• Available data
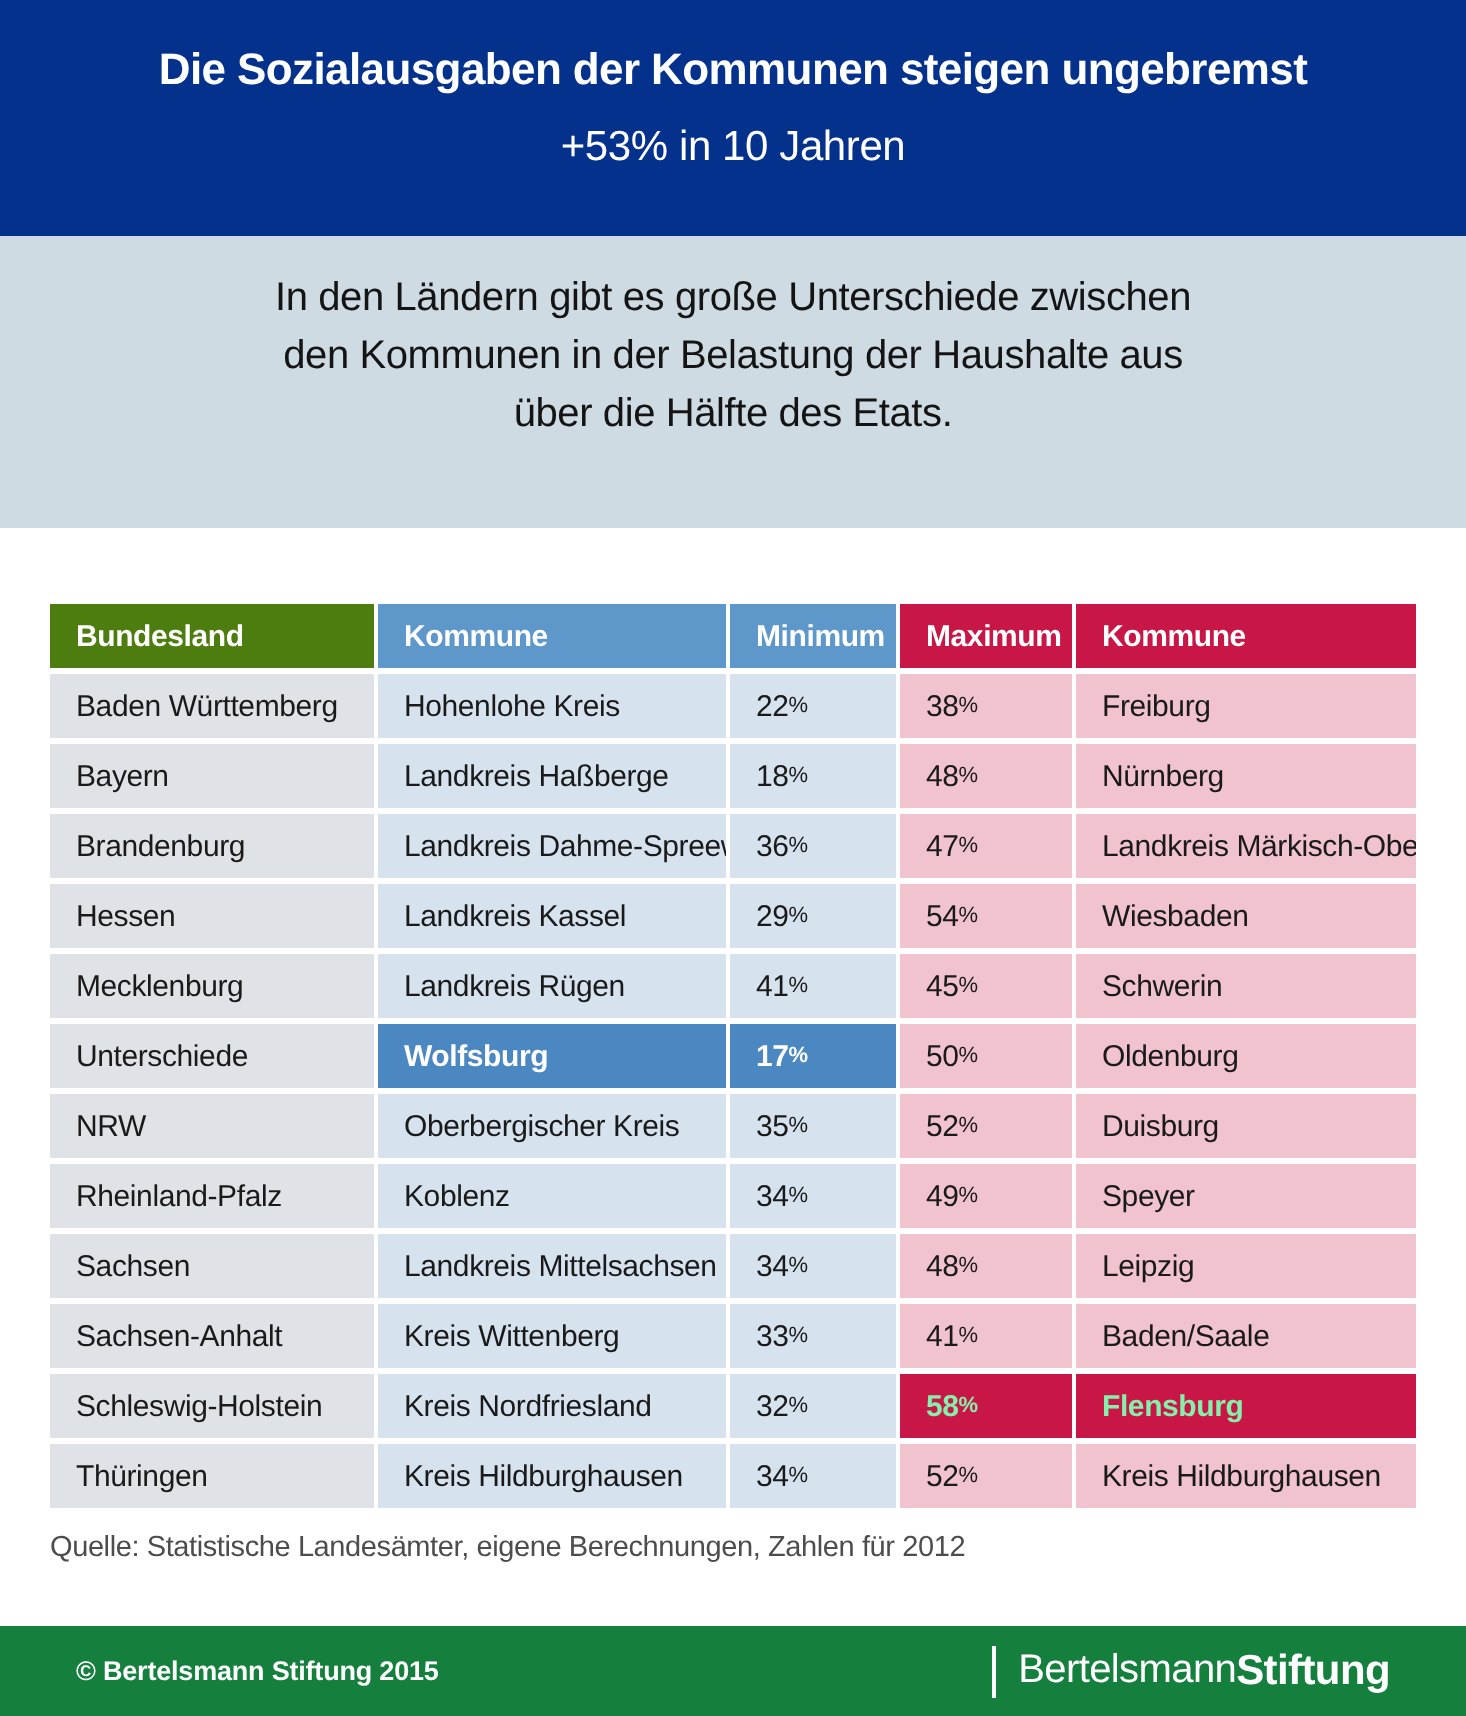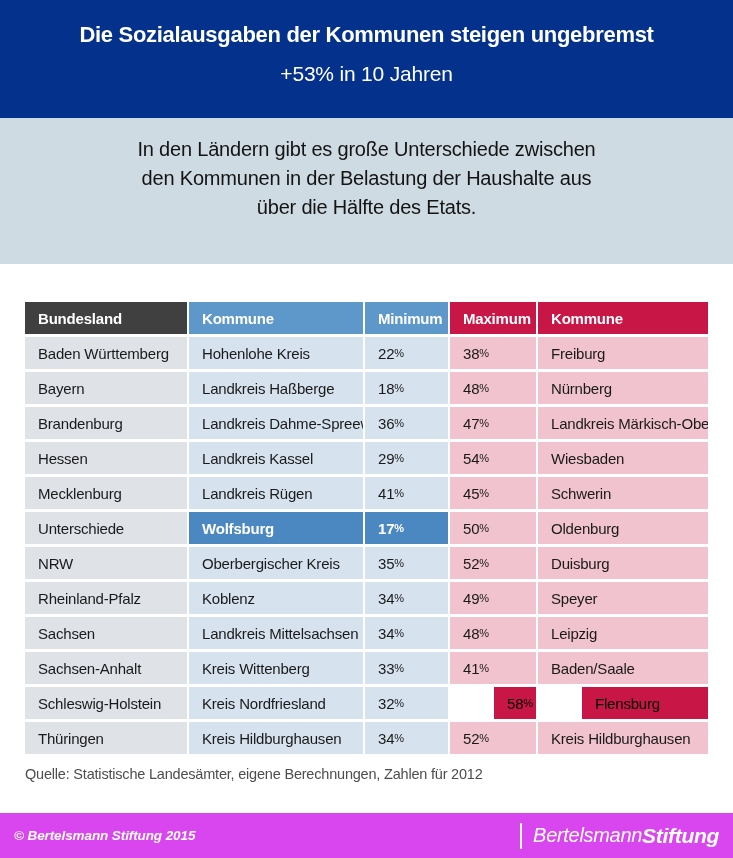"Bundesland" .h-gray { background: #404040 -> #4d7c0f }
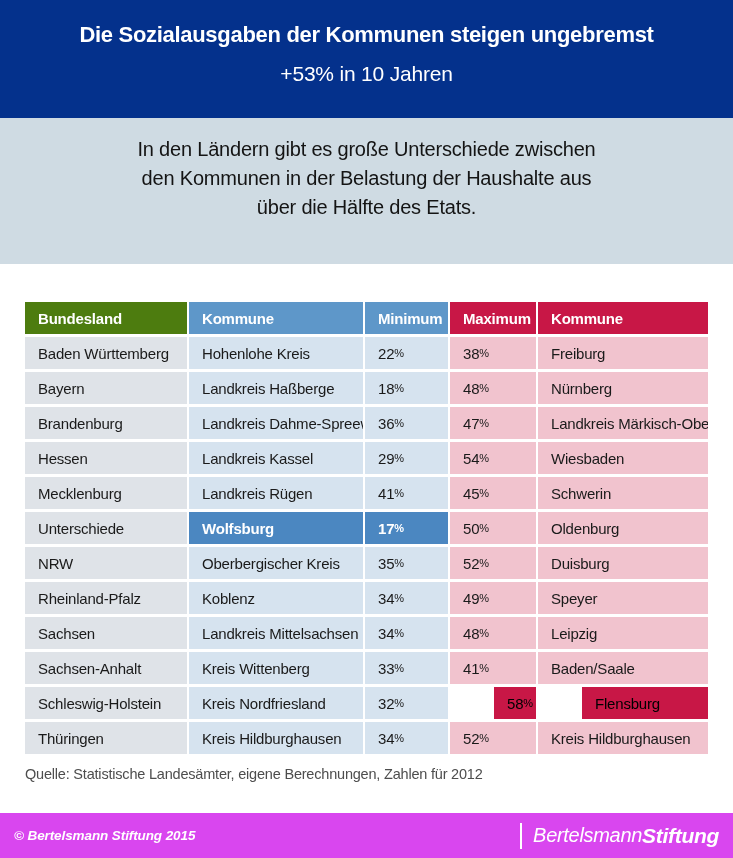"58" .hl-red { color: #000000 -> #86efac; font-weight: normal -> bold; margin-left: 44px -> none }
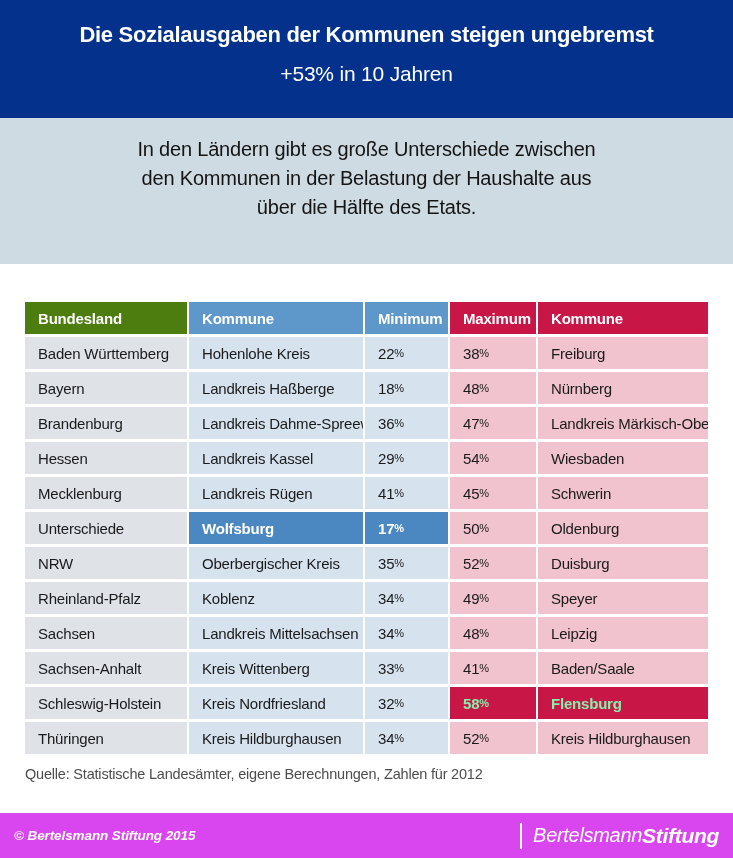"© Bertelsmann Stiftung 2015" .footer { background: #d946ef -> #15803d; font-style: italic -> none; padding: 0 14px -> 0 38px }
==
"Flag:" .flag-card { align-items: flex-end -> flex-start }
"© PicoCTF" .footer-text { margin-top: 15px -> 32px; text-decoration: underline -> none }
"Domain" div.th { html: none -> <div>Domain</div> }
==
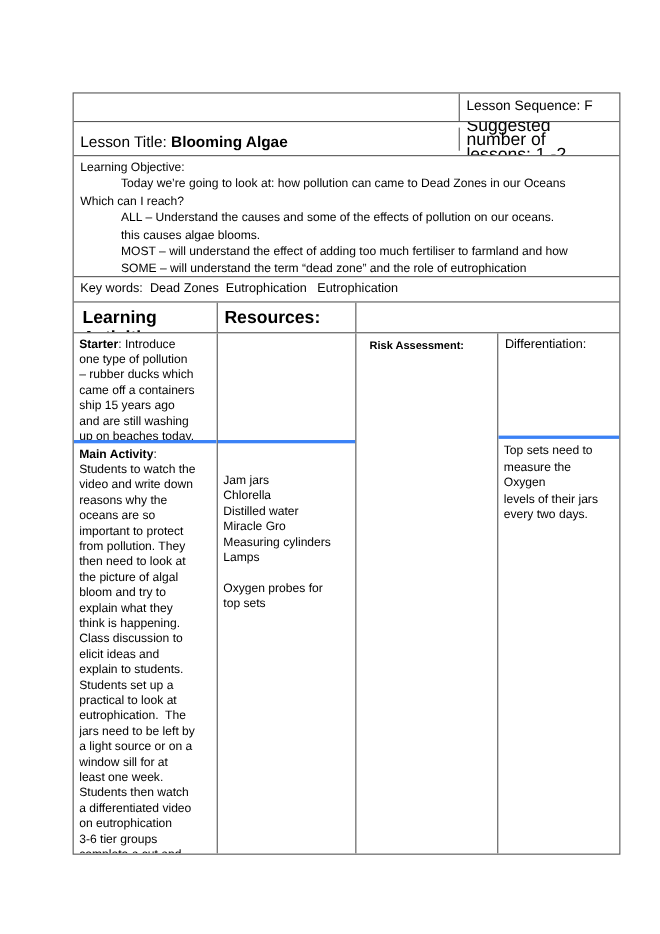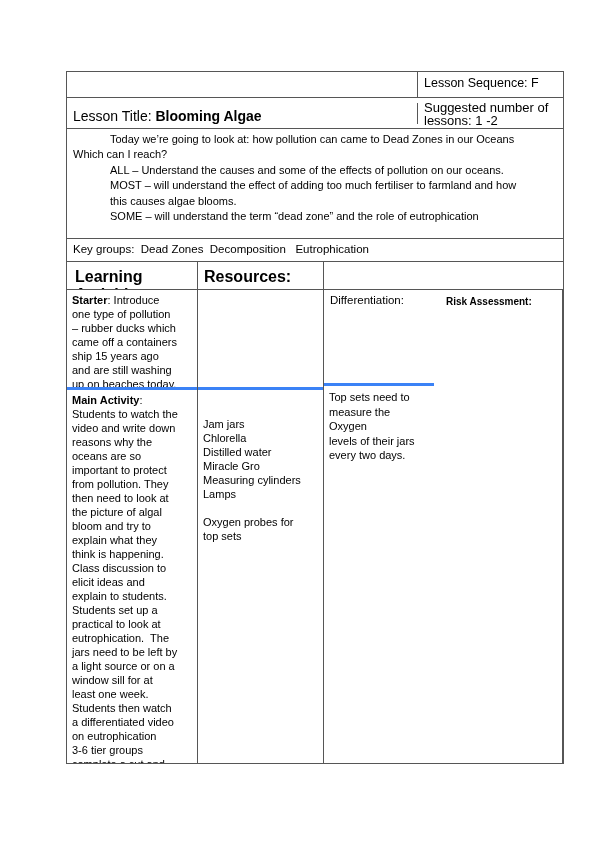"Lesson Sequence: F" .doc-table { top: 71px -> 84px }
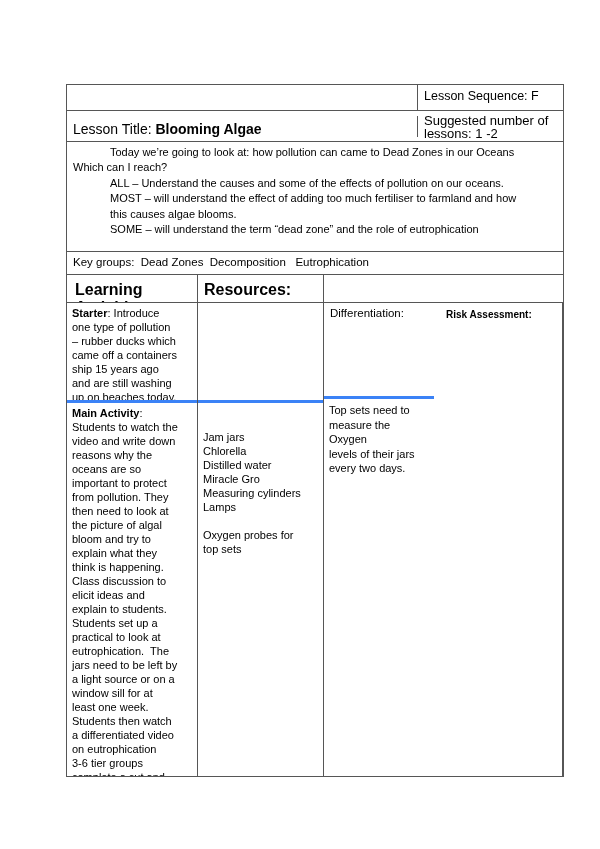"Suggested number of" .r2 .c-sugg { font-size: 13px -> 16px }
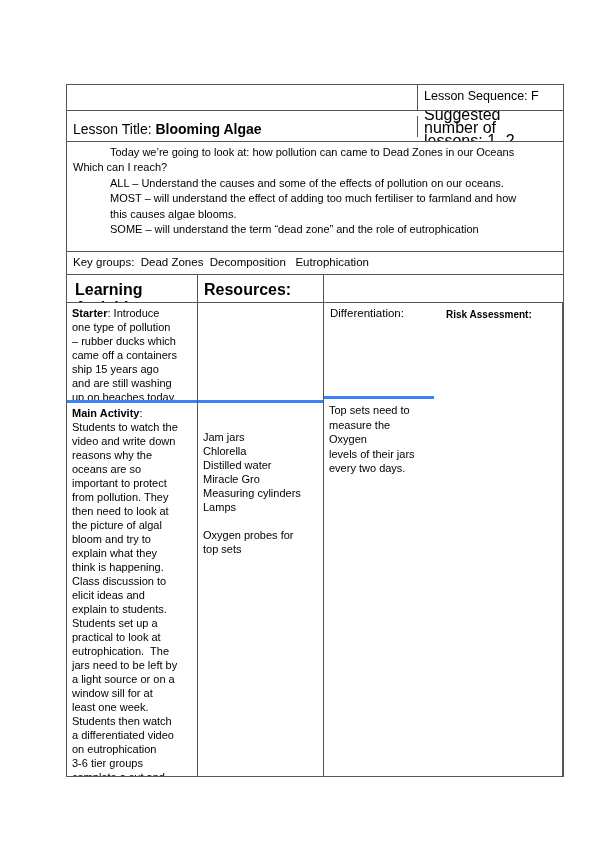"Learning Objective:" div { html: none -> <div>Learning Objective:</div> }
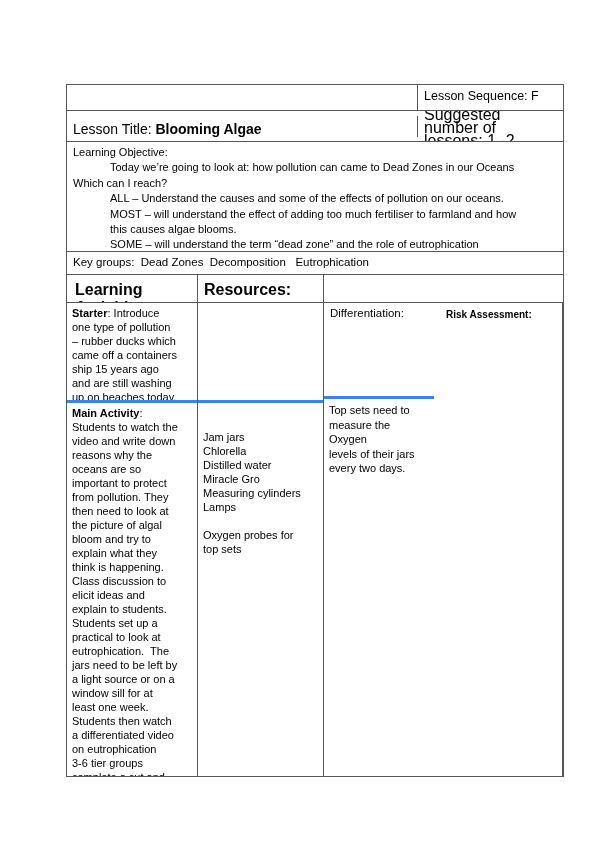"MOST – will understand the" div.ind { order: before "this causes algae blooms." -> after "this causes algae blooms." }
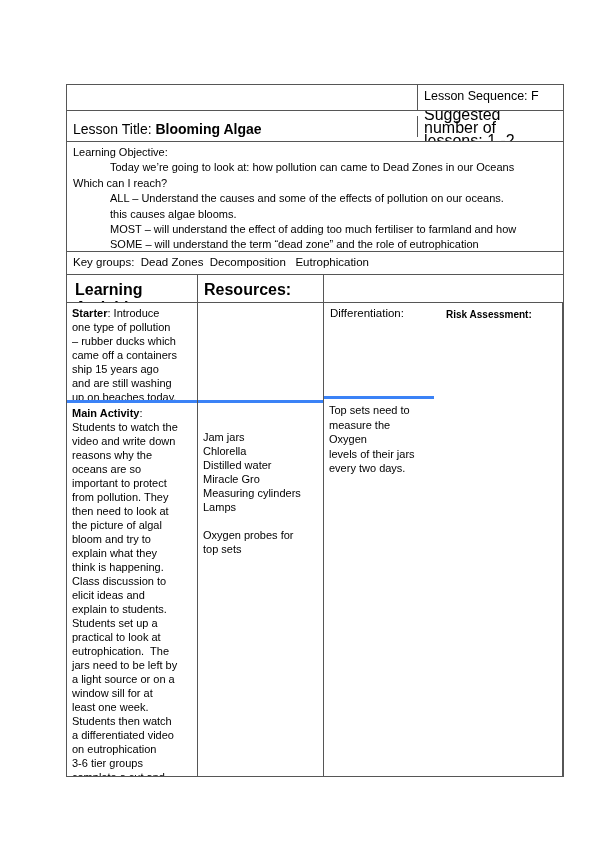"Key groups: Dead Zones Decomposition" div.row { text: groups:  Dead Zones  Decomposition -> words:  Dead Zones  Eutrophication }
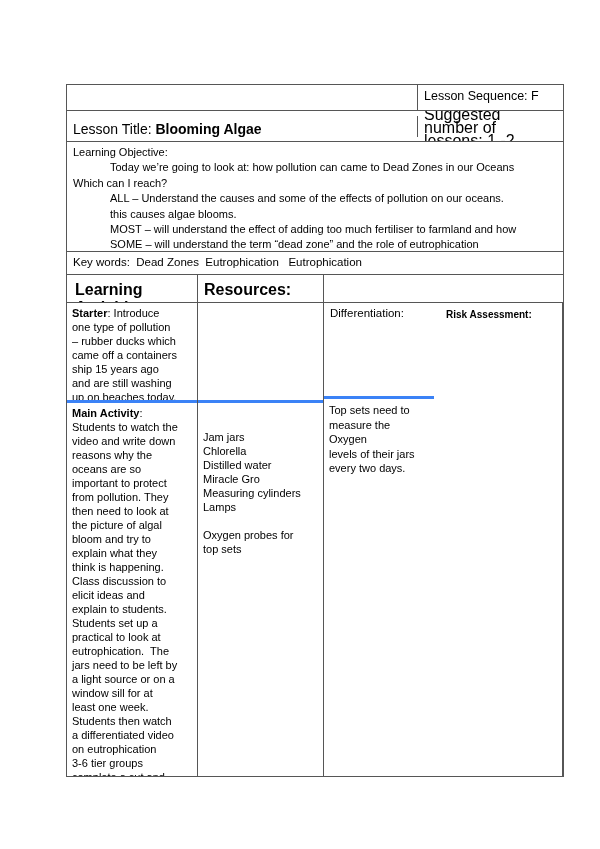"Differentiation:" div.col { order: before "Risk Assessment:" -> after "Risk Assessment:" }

• What is being asked
Repeat only the stretch of data above that runs from the line with "background: #404040 ->" to the line with "background: #d946ef ->". Keep both end lines; exclude pictures.

• Response to the task
"Bundesland" .h-gray { background: #404040 -> #4d7c0f }
"58" .hl-red { color: #000000 -> #86efac; font-weight: normal -> bold; margin-left: 44px -> none }
"© Bertelsmann Stiftung 2015" .footer { background: #d946ef -> #15803d; font-style: italic -> none; padding: 0 14px -> 0 38px }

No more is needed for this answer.